Les temps sont décisifs au Moyen-Orient. Le Hamas a accepté la nouvelle proposition de trêve élaborée par l’Egypte et le Qatar : soixante jours de cessez-le-feu, la libération d’environ la moitié des otages encore en vie et la remise des corps des morts, en échange de la libération de 150 prisonniers palestiniens des prisons israéliennes. Une solution partielle, déjà jugée inacceptable par Tel-Aviv, parce que Netanyahou insiste sur une condition irréaliste : la libération immédiate des cinquante otages. Derrière cette rigidité se cache cependant un calcul politique : ne pas sauver des vies, mais consolider le projet de réoccupation totale de la Bande.
Les otages restent le centre symbolique de la guerre. Le Hamas ne peut pas les libérer tous en même temps sans se condamner à la reddition, Israël les utilise comme justification pour poursuivre ses opérations militaires. Dimanche, un million d’Israéliens sont descendus dans la rue pour demander un cessez-le-feu : un signal de rupture interne, mais qui ne brise pas le soutien majoritaire à l’IDF. Pour Netanyahou, le sort des prisonniers est sacrifiable : le véritable objectif est de raser la ville de Gaza et de rendre irréversible la nouvelle colonisation de l’enclave. L’offensive est déjà lancée. 130.000 réservistes rappelés par vagues entre septembre et le printemps 2026, fonds extraordinaires au budget de la défense et troupes déjà entrées dans la banlieue de Gaza City.
Le ministre Katz a été clair :
« Si le Hamas ne livre pas tous les otages et ne dépose pas les armes, Gaza deviendra comme Rafah et Beit Hanoun. » Cette menace incarne la stratégie d’Israël : raser les centres urbains, les rendre inhabitables et les remplacer par un contrôle militaire permanent.
Parallèlement, le gouvernement a approuvé le plan d’implantation « E1 » : la construction de nouvelles colonies dans le corridor entre Jérusalem et Ma’ale Adumim. Un projet défini comme « historique » par Smotrich, qui divise en deux la Cisjordanie et rend impossible toute perspective d’État palestinien unitaire. L’Italie, ainsi que vingt autres pays, ont condamné la décision comme contraire au droit international. Mais Israël ne recule pas : alors qu’il annonce sa volonté de négocier sur les otages, il avance sur le terrain pour blinder l’occupation.

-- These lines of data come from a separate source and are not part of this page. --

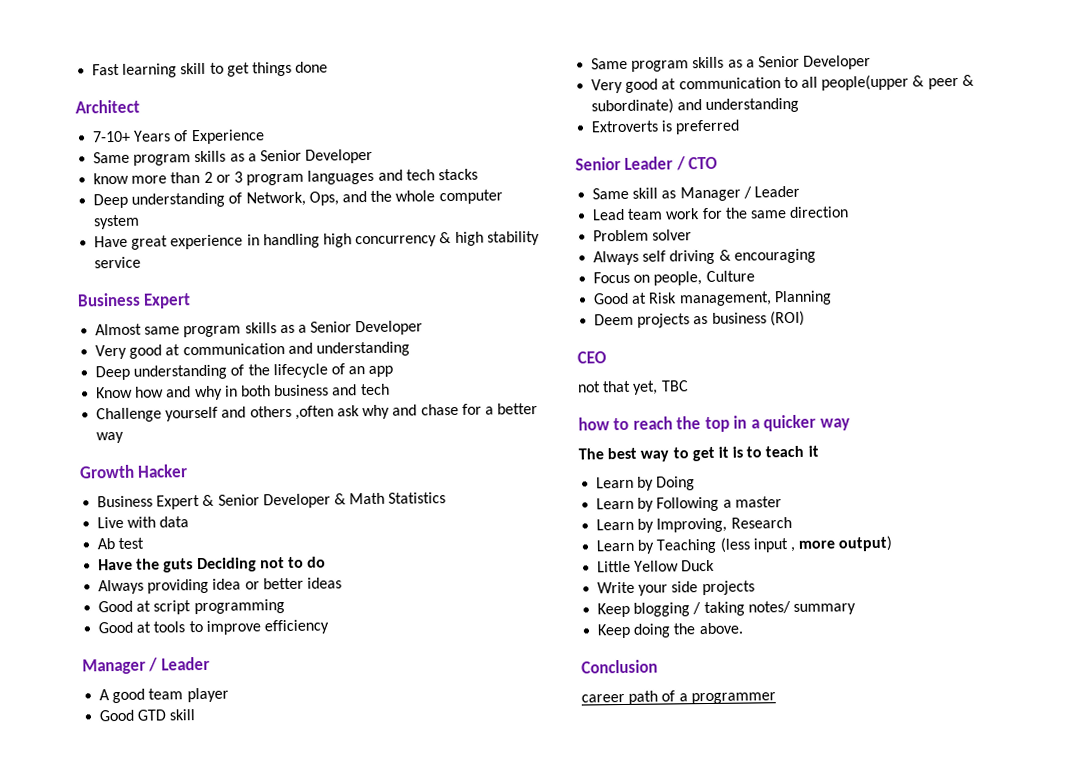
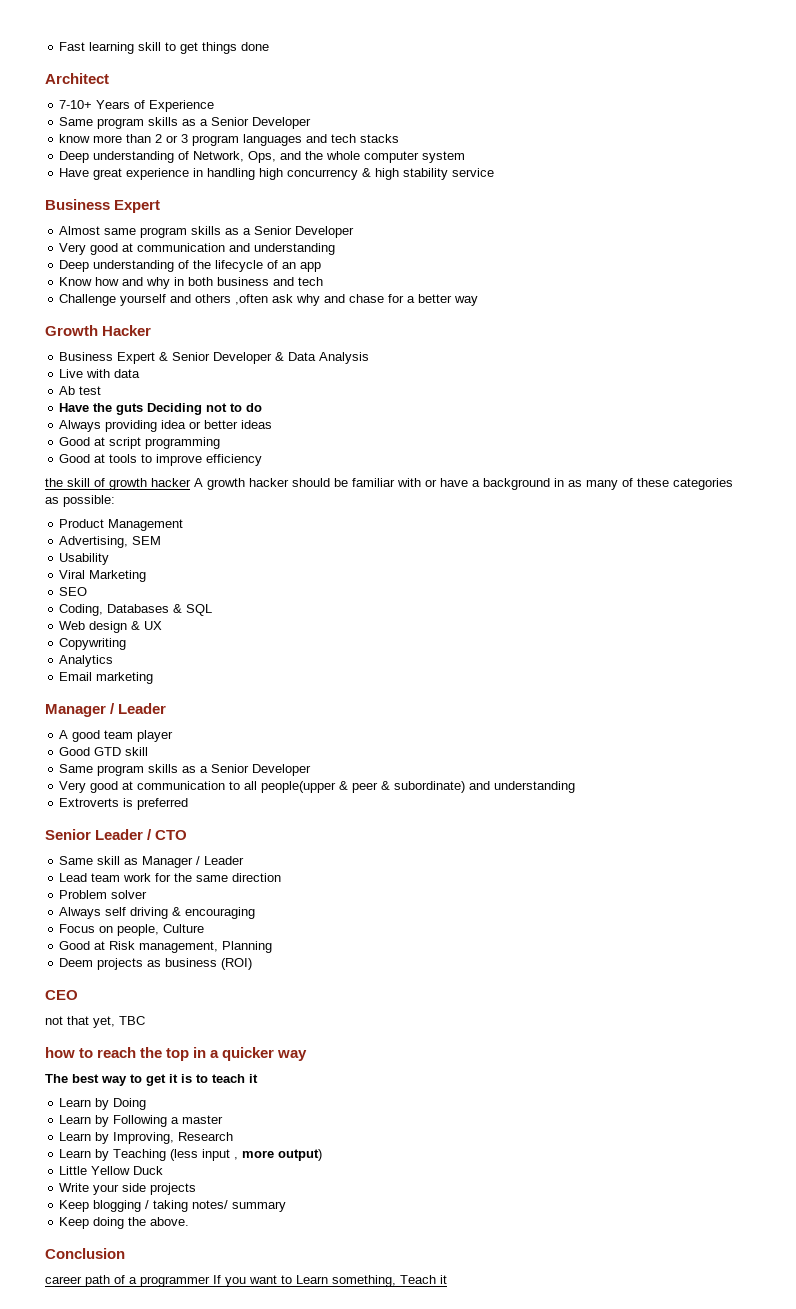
[349,492,447,505] Math Statistics -> [288,352,370,364] Data Analysis
(329, 627) none -> [45,478,733,490] [45,495,115,507] [59,519,184,531] [59,536,162,548] [59,553,110,565] [59,570,147,582] [59,587,88,596] [59,604,213,616] [59,621,163,633] [59,638,127,650] [59,655,114,667] [59,672,154,684] // the skill of growth hacker A growth hacker should be familiar with or have a background in as many of these categories as possible: // Product Management // Advertising, SEM // Usability // Viral Marketing // SEO // Coding, Databases & SQL // Web design & UX // Copywriting // Analytics // Email marketing
(776, 698) none -> [213,1275,447,1287] If you want to Learn something, Teach it

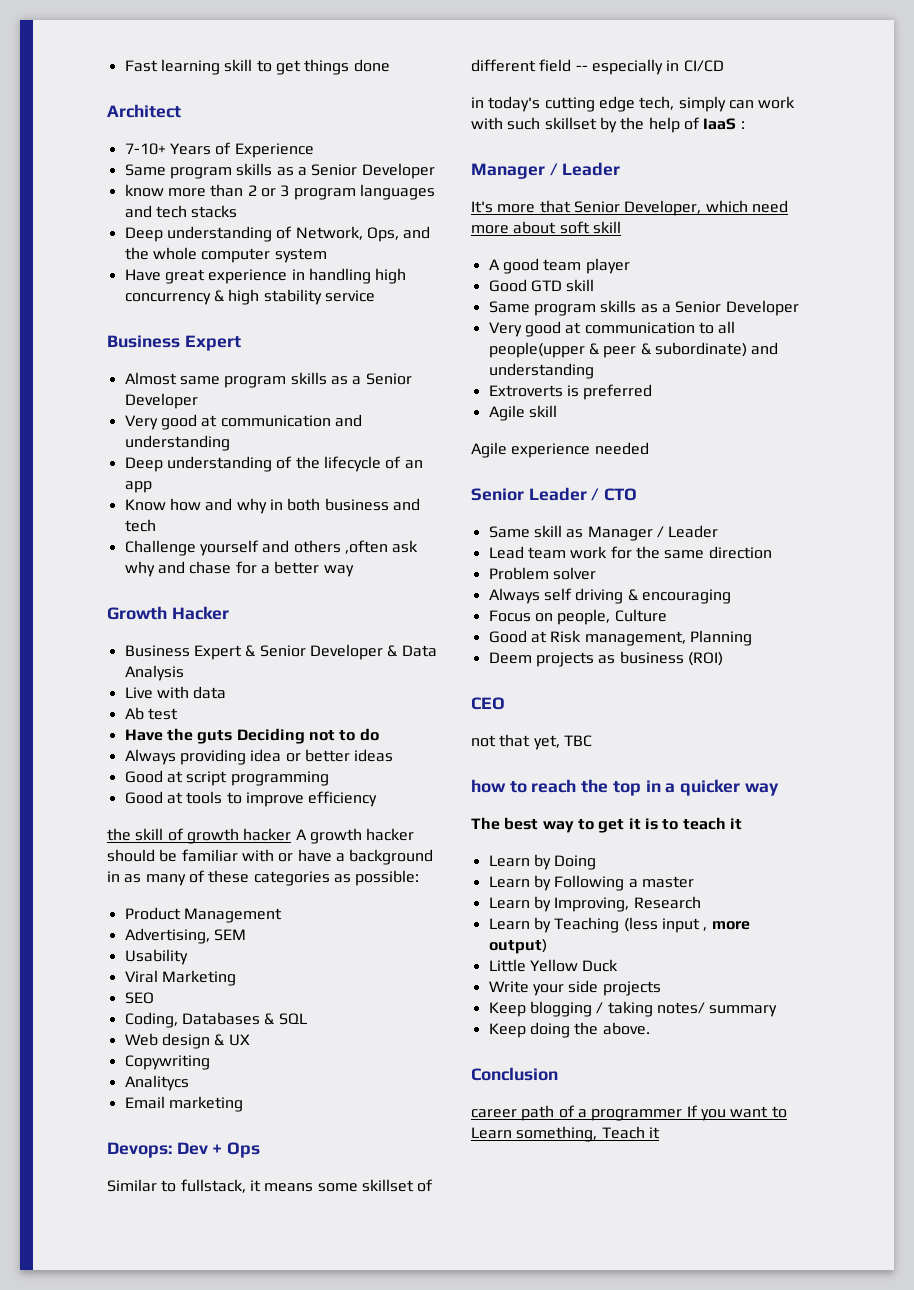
[59,655,114,667] Analytics -> [124,1075,189,1091] Analitycs
[45,703,167,717] Manager / Leader -> [107,1142,261,1158] [107,1179,434,1193] [471,59,724,75] [471,96,796,112] [471,117,745,133] [471,162,621,179] [471,200,788,216] [471,221,621,234] Devops: Dev + Ops // Similar to fullstack, it means some skillset of different field -- especially in CI/CD // in today's cutting edge tech, simply can work with such skillset by the help of IaaS : // Manager / Leader // It's more that Senior Developer, which need more about soft skill
(189, 804) none -> [488,405,557,421] [471,442,649,458] // Agile skill // Agile experience needed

Dans le même temps, Netanyahu est de plus en plus isolé. La France et l’Australie ont annoncé qu’elles reconnaîtraient officiellement la Palestine en septembre. Les réactions israéliennes ont été incendiaires : Macron accusé d’alimenter l’antisémitisme, Albanais insulté comme « traître des juifs australiens ». Mais les failles se multiplient : l’Europe, même divisée, bouge ; les USA restent tièdes ; les pays arabes continuent à faire la médiation. La pression internationale devient lourde, et pourtant Tel-Aviv relance avec le seul langage qu’il connaît : la force brute.
Que la guerre à Gaza ne soit plus seulement un conflit local est désormais évidente : c’est le test de la redéfinition des équilibres du Moyen-Orient.
Israël vise à blinder son hégémonie territoriale, en s’isolant d’un Occident qui, lentement mais sûrement, condamne l’action sioniste sans faire quoi que ce soit pour l’arrêter. Quant au monde arabe sunnite, inutile de l’évoquer comme facteur d’unité : la cause palestinienne n’est plus du béton, mais monnaie d’échange sacrifiée sur les autels des accords avec Tel-Aviv. Depuis plus de deux ans, les « dernières heures de Gaza » traînent dans l’illusion que le problème est le Hamas et ses hommes. La réalité est plus crue : la Bande ne verra ni paix ni trêve, mais seulement la poursuite d’une guerre d’usure qui se transforme jour après jour en occupation permanente.